Ook kwamen we bij de start Jan Sinke tegen. Hij zei dat de halve marathon zijn favoriete afstand was, maar hij mocht van zijn nieuwe trainer deze niet lopen. Eigenlijk mocht hij slechts 2 km lopen in een nieuwe stijl. Om de concentratie goed vast te houden, mocht de lange afstand dus niet. Ik kan het mis hebben, maar het leek alsof Jan toch een klein beetje verdrietig was dat hij de halve niet mocht lopen. Hij heeft toen stiekem niet 2, maar 6 km gelopen en die won hij met veel overtuiging (3 minuten sneller dan de nummer twee). Een vraag die bij mij in mijn hoofd blijft hangen is of je nu ook echt gelukkiger wordt wanneer je gaat lopen in zo’n nieuwe stijl. En zou er dan voor mij wellicht ook nog hoop zijn, want mijn belabberde loopstijl is inmiddels wijd en zijd bekend. Nou genoeg gedroomd, want die trainer zou mij direct in de categorie ‘hopeloze gevallen’ plaatsen.

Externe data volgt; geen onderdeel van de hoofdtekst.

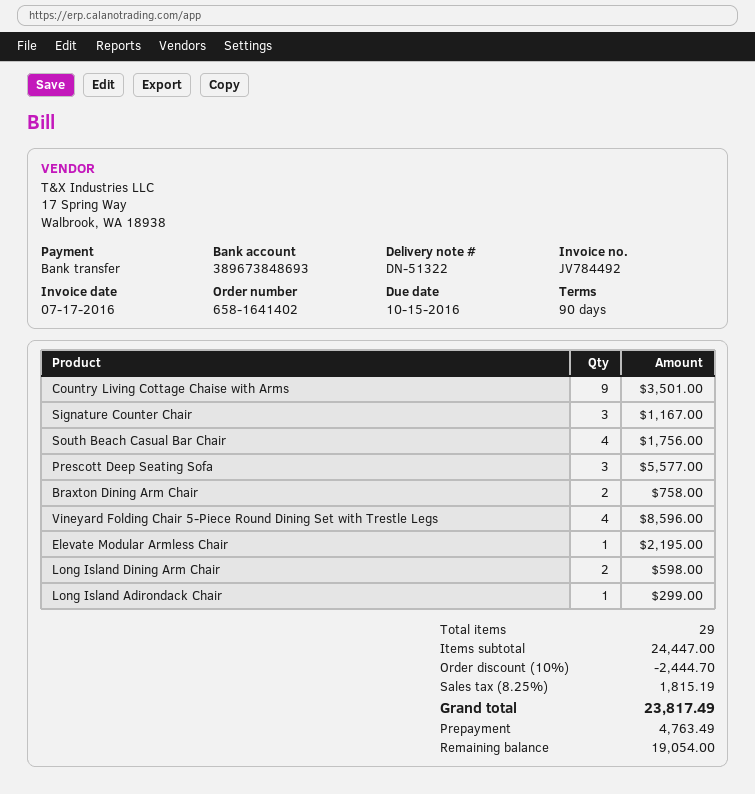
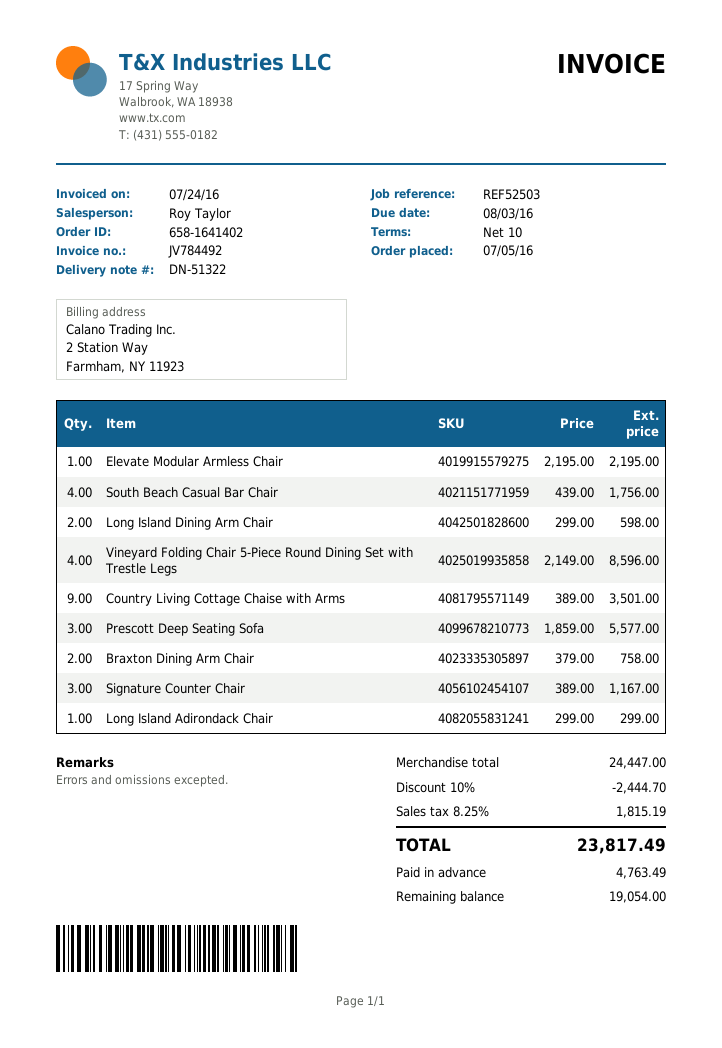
invoice date: 2016-07-17 -> 2016-07-24
payment terms: 90 days -> 10 days
due date: 2016-10-15 -> 2016-08-03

Dus terug naar de realiteit:
Kees Post vertrok en liep op zijn eigen gevoel. Kees heeft nooit een horloge om, maar hij hoopte wel weer een keer onder de 1.40 te lopen. Dit was hem sinds 2004 niet meer gelukt. Maar vorig seizoen was zijn opleving al zichtbaar. Niet voor niets zei Teunis Snoek toen ‘de keizer is terug’. Als hij zijn hoofd er een beetje bij houdt, zie ik hem in de top 3 van de veteranen eindigen bij de windmolenloop. Kees overtrof zichzelf en liep zelfs 1.37.
Zelf probeer ik tijdens een halve marathon steeds binnen 5 minuut 40 per kilometer te blijven, zodat je binnen de 2 uur kunt finishen. Grietje en Riekelt liepen hun debuut op de halve marathon, maar konden moeiteloos blijven volgen. Marja had in haar vorige loopleven natuurlijk al een en ander laten zien. Half in gingen Grietje en Marja zelfs versnellen. Marja zei later: ‘Ik zat toen in een flow en daar moet je natuurlijk wel op dat moment gebruik van maken’. Riekelt en ik bleven gebroederlijk bij elkaar ons eigen tempo vast houden.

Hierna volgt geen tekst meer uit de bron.